The Loudoun County school board agreed Wednesday to expand the rights of transgender students, allowing them to compete in sports and use facilities based on gender identity, and requiring staff to address them by their preferred pronouns.
The Northern Virginia board approved 7-2 the Rights of Transgender and Gender-Expansive Students policy after an emotional public comment session Tuesday that lasted more than four hours.
The board said the policy was needed to align with state legislation passed last year following a federal court decision in Grimm v. Gloucester County School Board, which found that barring a transgender student from using bathrooms based on gender identity violated Title IX and the Equal Protection Clause.

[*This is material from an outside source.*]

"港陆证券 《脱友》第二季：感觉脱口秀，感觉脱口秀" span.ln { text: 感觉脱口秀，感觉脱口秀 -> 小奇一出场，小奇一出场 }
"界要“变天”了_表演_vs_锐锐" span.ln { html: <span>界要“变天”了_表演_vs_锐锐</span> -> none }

“LCPS’ number one priority is to foster the success of all students and ensure they feel safe, secure, accepted and ready to learn at school,” said the board in a Wednesday statement. “The school division will continue to do its due diligence in creating that environment and remaining open and transparent with all LCPS partners, community members and stakeholders.”

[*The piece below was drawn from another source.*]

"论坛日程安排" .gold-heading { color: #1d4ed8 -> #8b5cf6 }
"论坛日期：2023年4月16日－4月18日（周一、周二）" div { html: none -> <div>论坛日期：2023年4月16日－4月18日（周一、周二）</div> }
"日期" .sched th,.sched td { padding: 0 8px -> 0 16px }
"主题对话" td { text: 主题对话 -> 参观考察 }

Loudoun County Public Schools landed this year at the center of the culture wars as parents spar with each other and board members over hot-button issues including critical race theory, systemic racism and transgender rights.

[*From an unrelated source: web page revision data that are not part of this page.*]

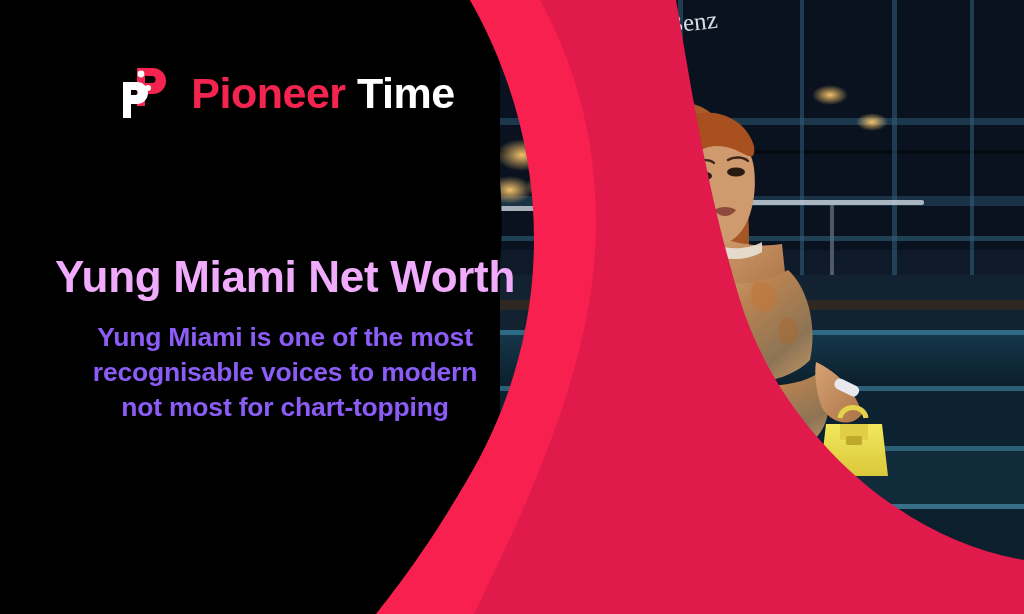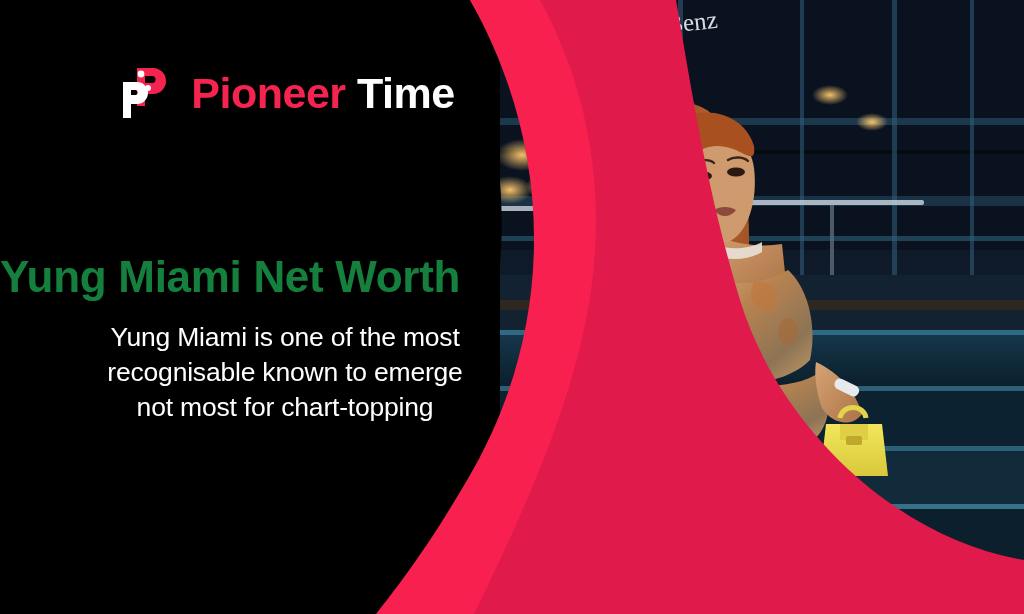"Yung Miami Net Worth" .headline { color: #15803d -> #f0abfc; text-align: left -> center }
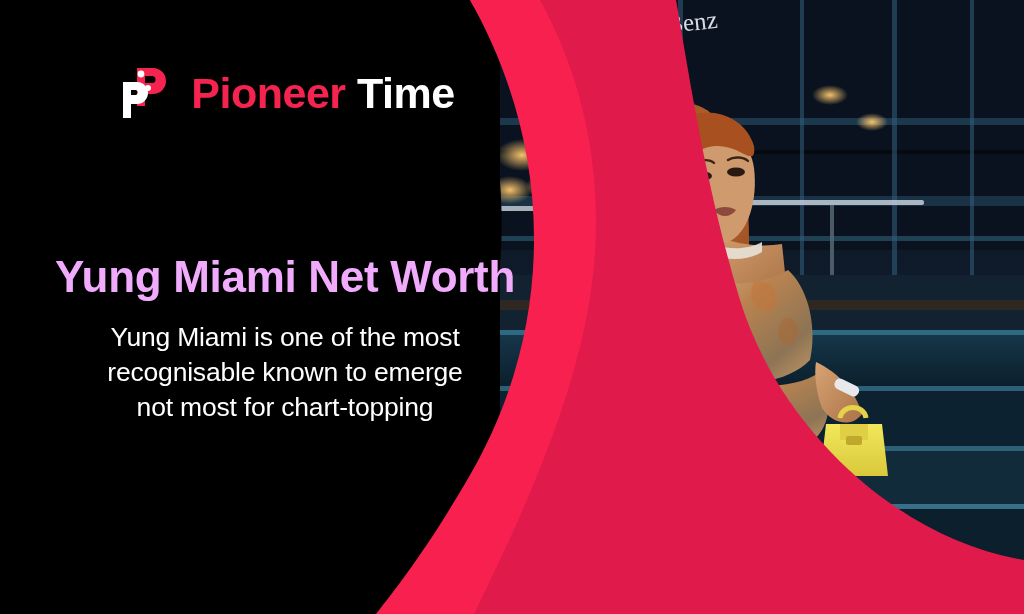"Yung Miami is one of" .blurb { color: #ffffff -> #8b5cf6; font-weight: normal -> bold }
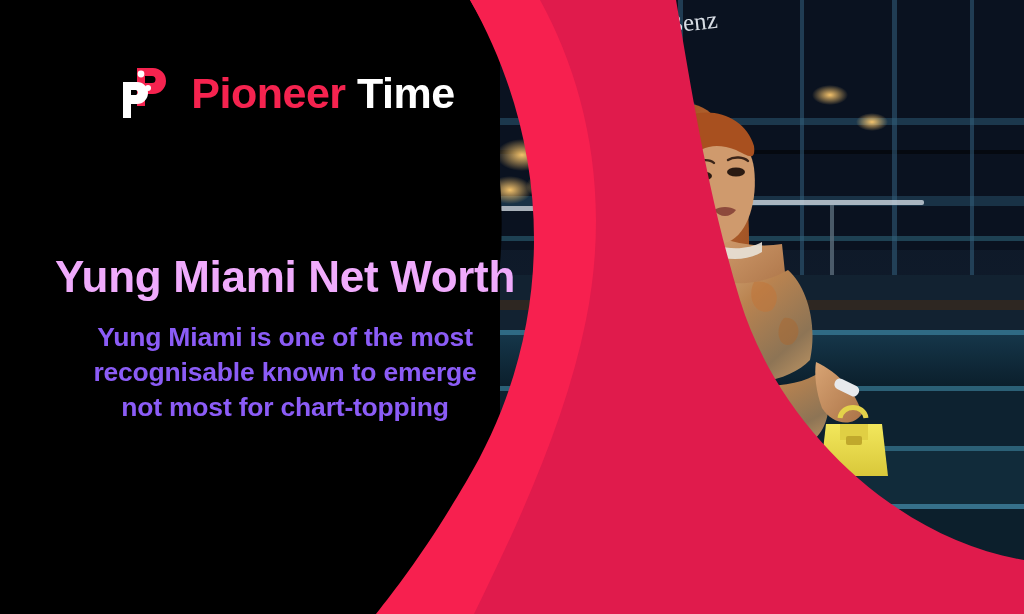"recognisable known to emerge" span.blurb-line { text: known to emerge -> voices to modern }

Under the transgender policy, Loudoun schools staff must allow “gender-expansive and transgender students” to participate in sports and other extracurricular activities consistent with their gender identity.
Students may choose their names and pronouns, and staffers are required to use those at the request of students or parents/guardians.
“The use of gender-neutral pronouns is appropriate. Inadvertent slips in the use of names or pronouns may occur; however, staff or students who intentionally and persistently refuse to respect a student’s gender identity by using the wrong name and gender pronoun are in violation of this policy,” said the policy draft.
Students are also allowed to use the bathrooms and locker rooms consistent with their gender identity.
The debate featured plenty of drama. At Tuesday’s hearing, a teacher identified as Laura Morris accused the board of pushing “highly politicized agendas” and quit on the spot.
“I quit your policies, I quit your trainings,” she said. “And I quit being a cog in a machine that tells me to push highly-politicized agendas on our most vulnerable constituents, the children.”
Virginia state Sen. Jennifer Boysko, a Democrat who sponsored the state legislation, said after the vote that the district had little choice in the matter.
“It is a state mandate,” Ms. Boysko told ABC7. “The superintendent of the state Mr. [James] Lane has stated that if schools plan not to implement it, they need to be held responsible.”
The Supreme Court declined in June to take up Gloucester board’s appeal in the Grimm case, allowing the U.S. District Court ruling to stand.